## Your goal:
Please give back only the lines below from the one containing "Extrò Cosmética Crema Hidratante Facial Vetiver" to the one containing "total: 649.35 -> 610.60", each repeated word for word, both ends included.
------ Data provided ------
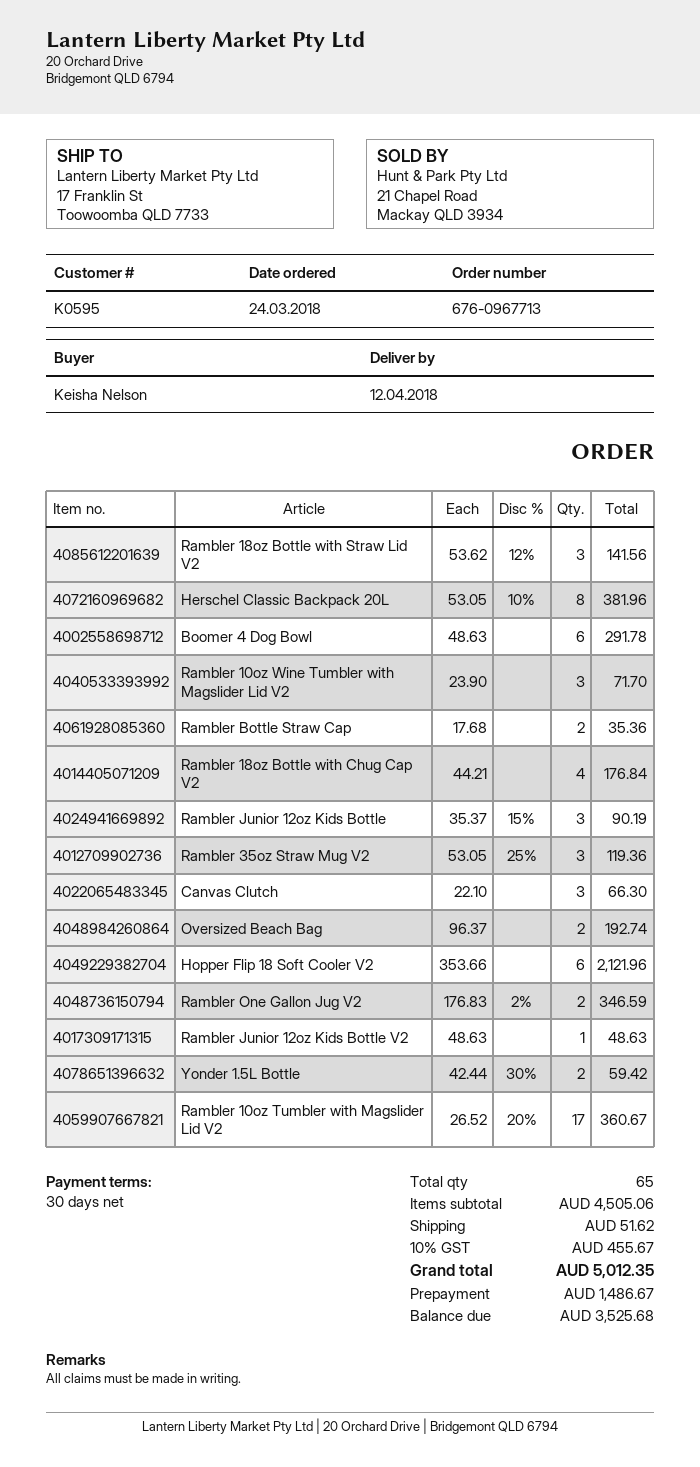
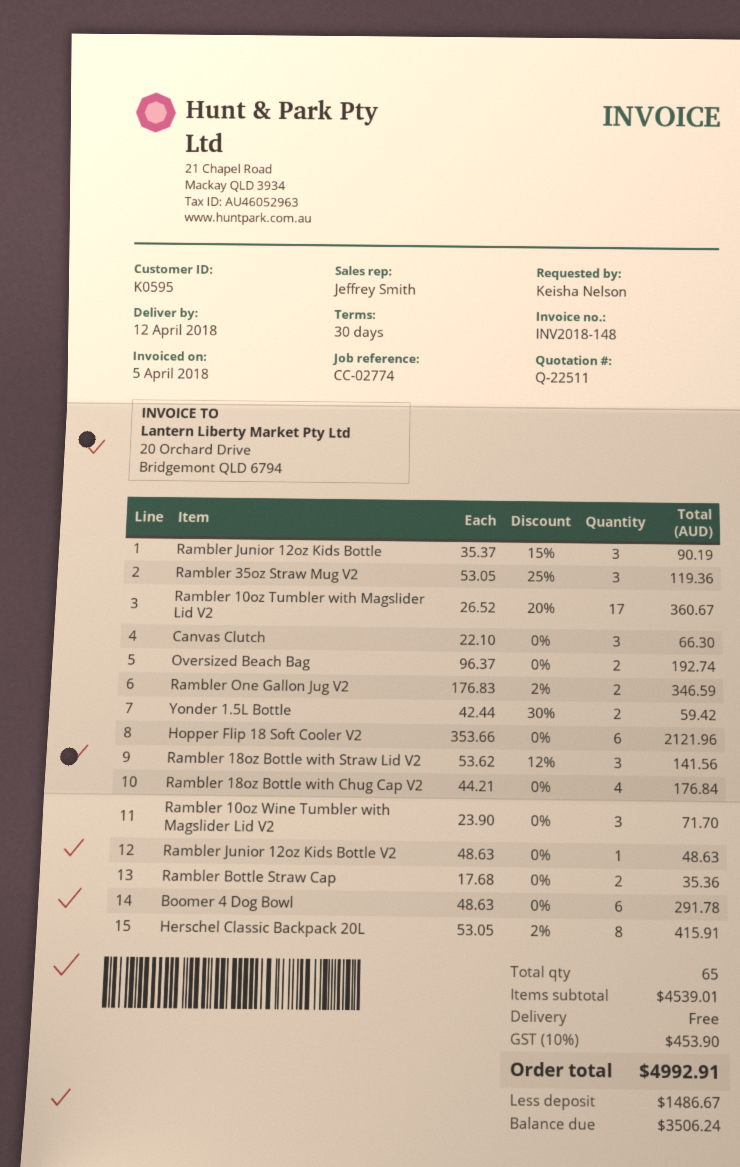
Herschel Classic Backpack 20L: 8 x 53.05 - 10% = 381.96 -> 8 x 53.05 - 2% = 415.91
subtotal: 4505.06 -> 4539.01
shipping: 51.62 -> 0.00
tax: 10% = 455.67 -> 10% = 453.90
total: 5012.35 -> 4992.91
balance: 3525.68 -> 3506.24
------
------ Data provided ------
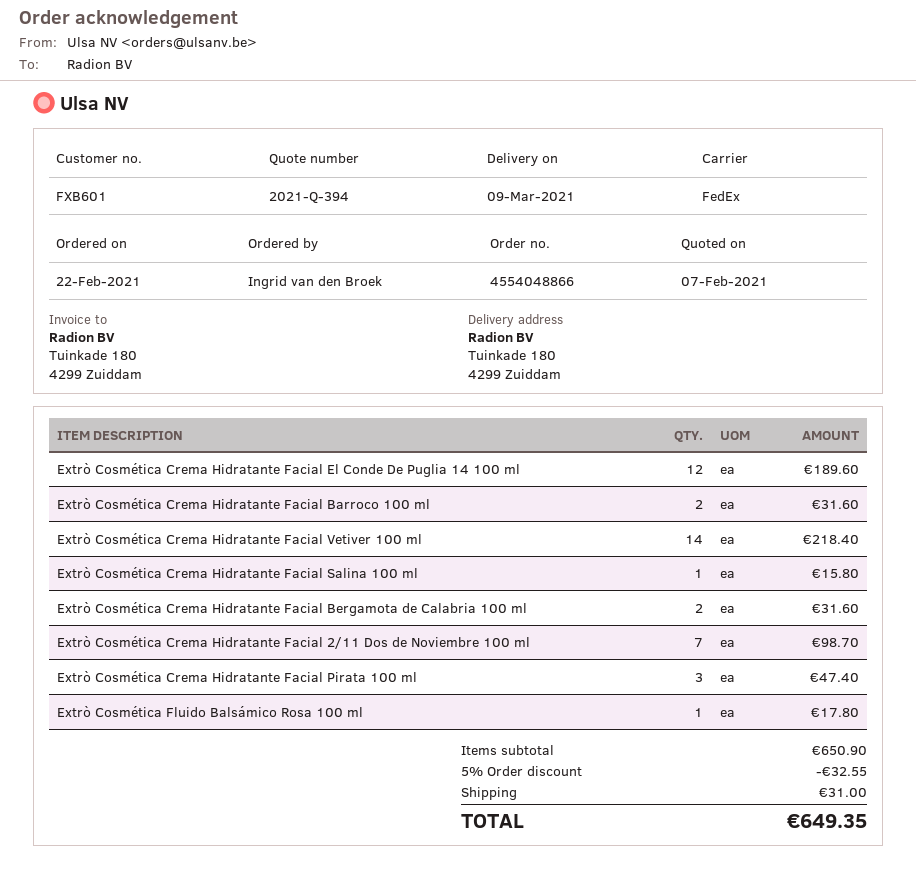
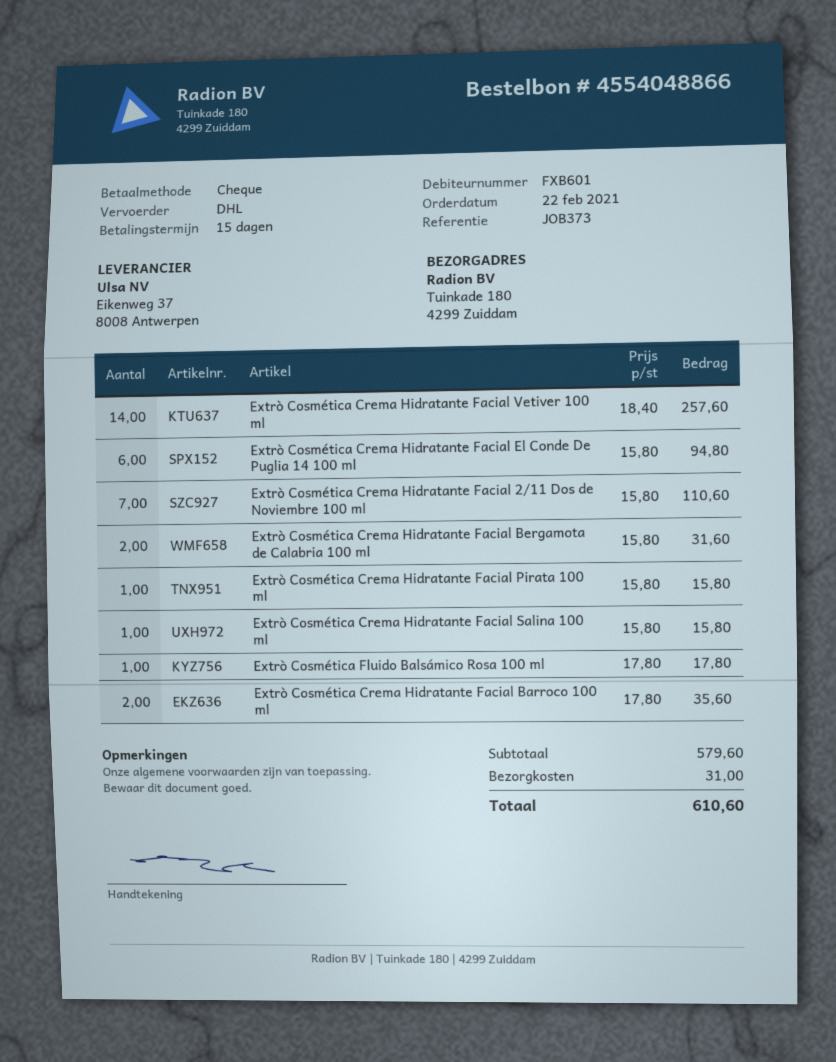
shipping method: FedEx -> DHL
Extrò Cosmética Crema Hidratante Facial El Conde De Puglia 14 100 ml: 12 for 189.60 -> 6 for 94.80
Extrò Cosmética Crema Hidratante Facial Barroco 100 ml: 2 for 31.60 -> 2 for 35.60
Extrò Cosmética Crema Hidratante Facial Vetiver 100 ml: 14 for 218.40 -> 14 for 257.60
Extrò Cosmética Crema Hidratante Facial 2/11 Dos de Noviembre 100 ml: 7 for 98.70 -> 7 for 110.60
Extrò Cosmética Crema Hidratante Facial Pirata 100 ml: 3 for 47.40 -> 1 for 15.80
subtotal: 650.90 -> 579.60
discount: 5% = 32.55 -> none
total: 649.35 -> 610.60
------
## Expected answer:
Extrò Cosmética Crema Hidratante Facial Vetiver 100 ml: 14 for 218.40 -> 14 for 257.60
Extrò Cosmética Crema Hidratante Facial 2/11 Dos de Noviembre 100 ml: 7 for 98.70 -> 7 for 110.60
Extrò Cosmética Crema Hidratante Facial Pirata 100 ml: 3 for 47.40 -> 1 for 15.80
subtotal: 650.90 -> 579.60
discount: 5% = 32.55 -> none
total: 649.35 -> 610.60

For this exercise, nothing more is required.